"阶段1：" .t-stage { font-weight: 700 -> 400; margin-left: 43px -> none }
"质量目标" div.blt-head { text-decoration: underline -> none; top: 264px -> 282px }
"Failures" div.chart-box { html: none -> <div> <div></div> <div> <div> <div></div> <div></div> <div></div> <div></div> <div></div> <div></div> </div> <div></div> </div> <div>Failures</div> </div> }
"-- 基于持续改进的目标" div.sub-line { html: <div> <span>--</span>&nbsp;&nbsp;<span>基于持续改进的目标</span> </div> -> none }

--

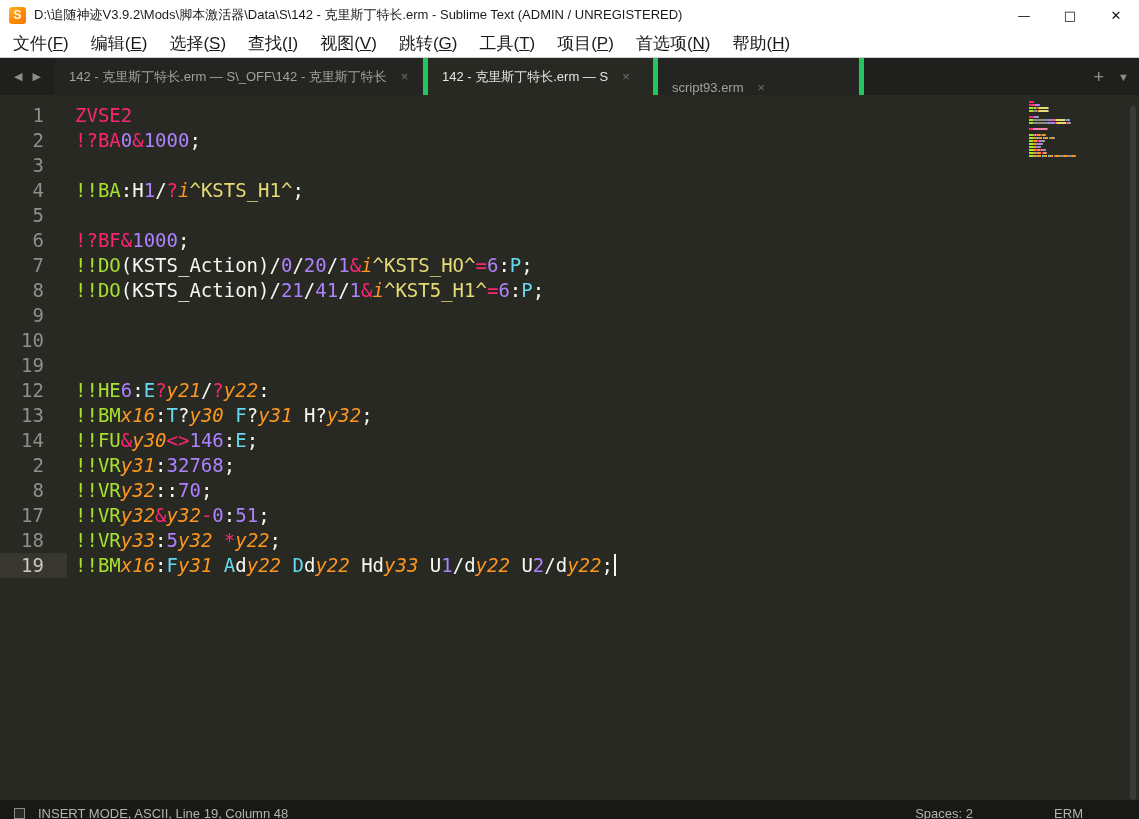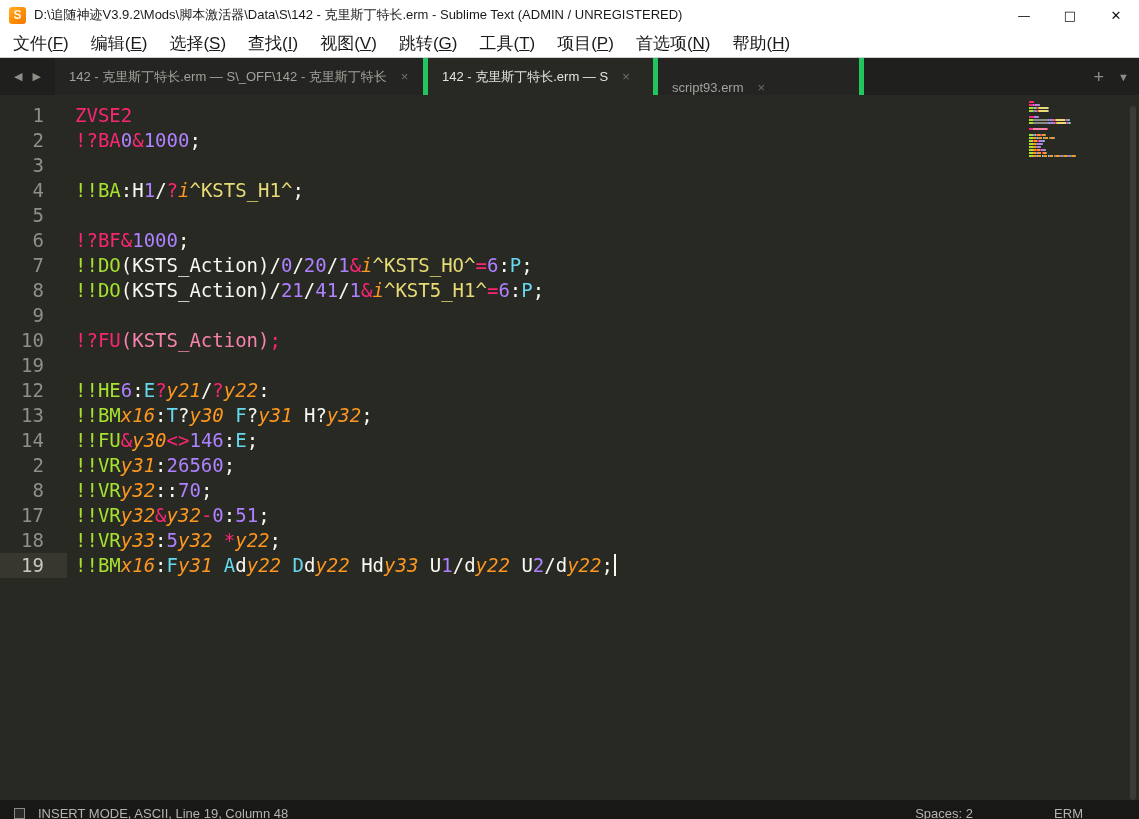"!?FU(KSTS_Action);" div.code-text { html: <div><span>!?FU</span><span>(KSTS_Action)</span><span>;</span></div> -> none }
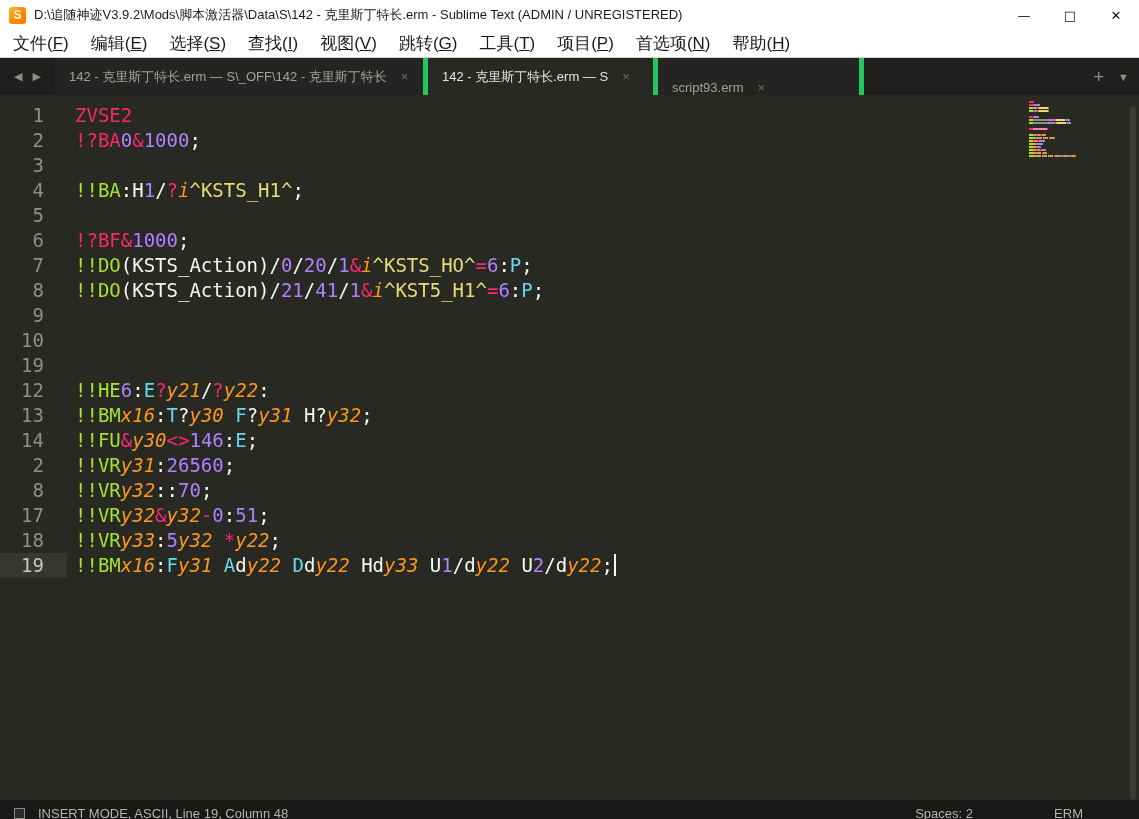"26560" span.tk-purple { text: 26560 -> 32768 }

--

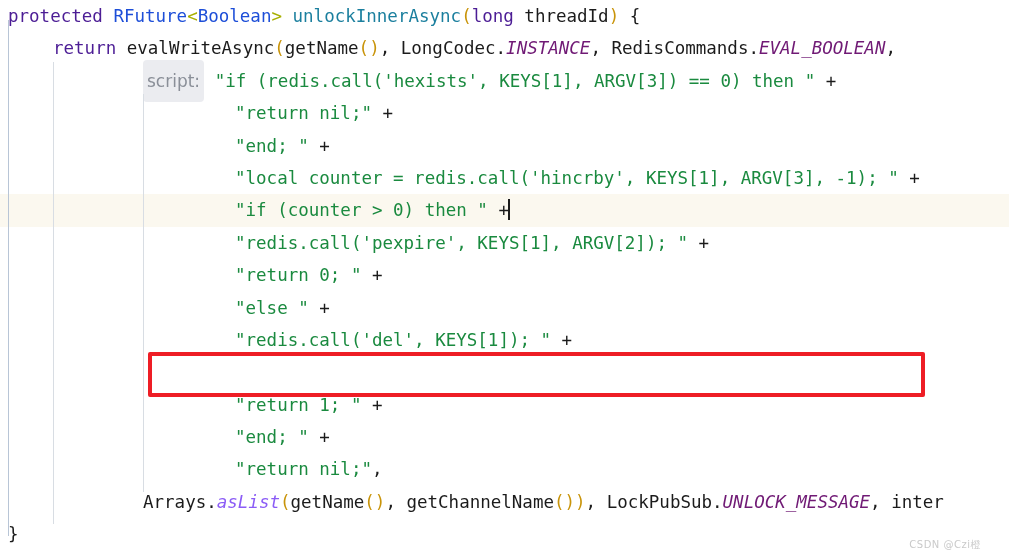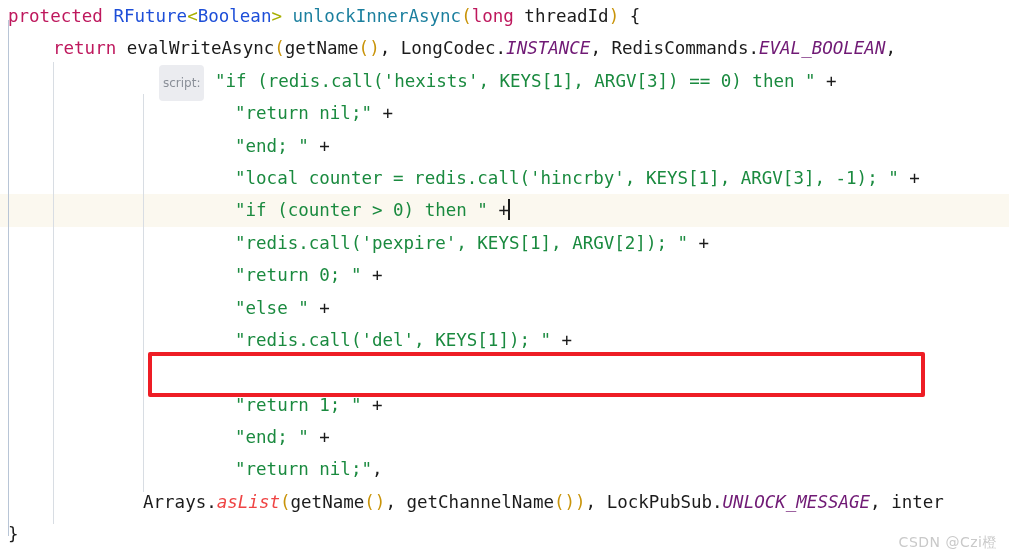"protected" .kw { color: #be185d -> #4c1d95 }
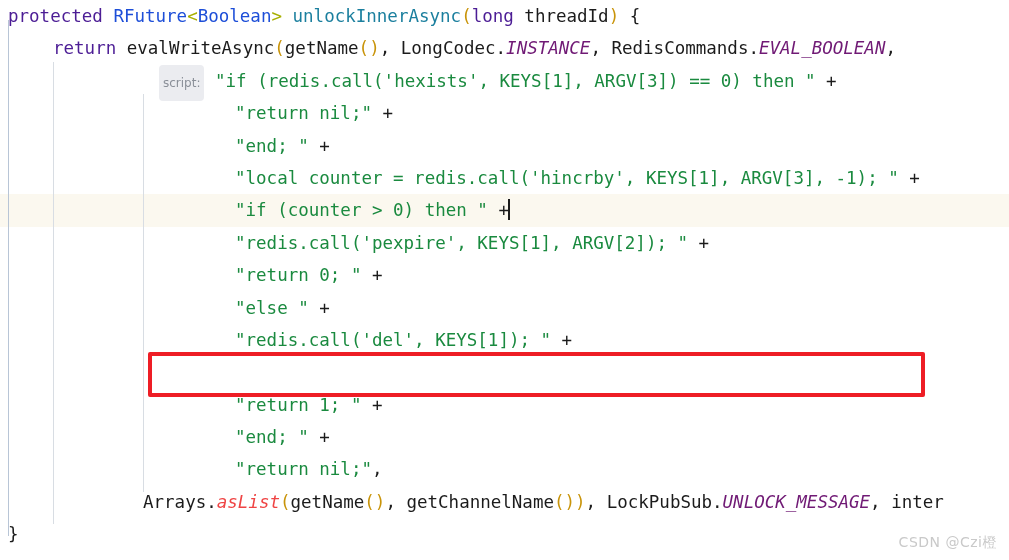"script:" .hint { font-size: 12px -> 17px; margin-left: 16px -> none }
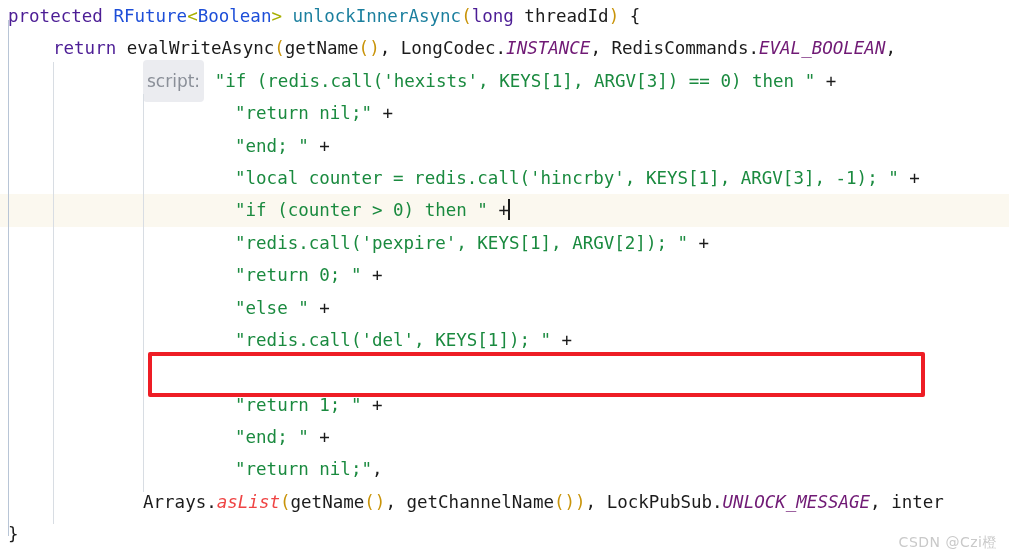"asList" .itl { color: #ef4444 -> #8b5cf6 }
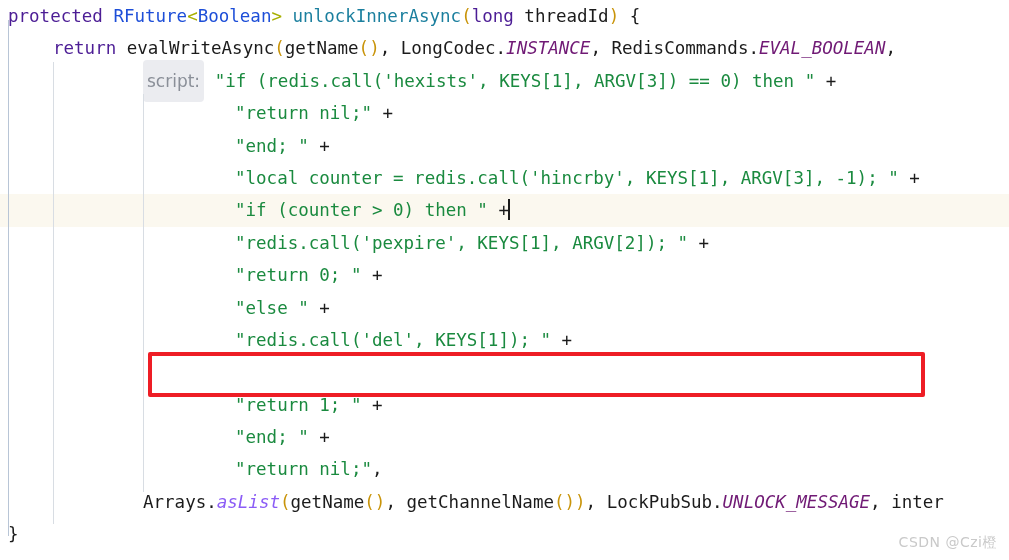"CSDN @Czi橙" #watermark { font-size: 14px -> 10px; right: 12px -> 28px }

• _BRIEF_: Could you return exactly the stretch of the data above that starts at the line with "font-weight: 700 ->" and ends at the line with "html: none ->", both lines included?

• _RESPONSE TO THIS TASK_:
"阶段1：" .t-stage { font-weight: 700 -> 400; margin-left: 43px -> none }
"质量目标" div.blt-head { text-decoration: underline -> none; top: 264px -> 282px }
"Failures" div.chart-box { html: none -> <div> <div></div> <div> <div> <div></div> <div></div> <div></div> <div></div> <div></div> <div></div> </div> <div></div> </div> <div>Failures</div> </div> }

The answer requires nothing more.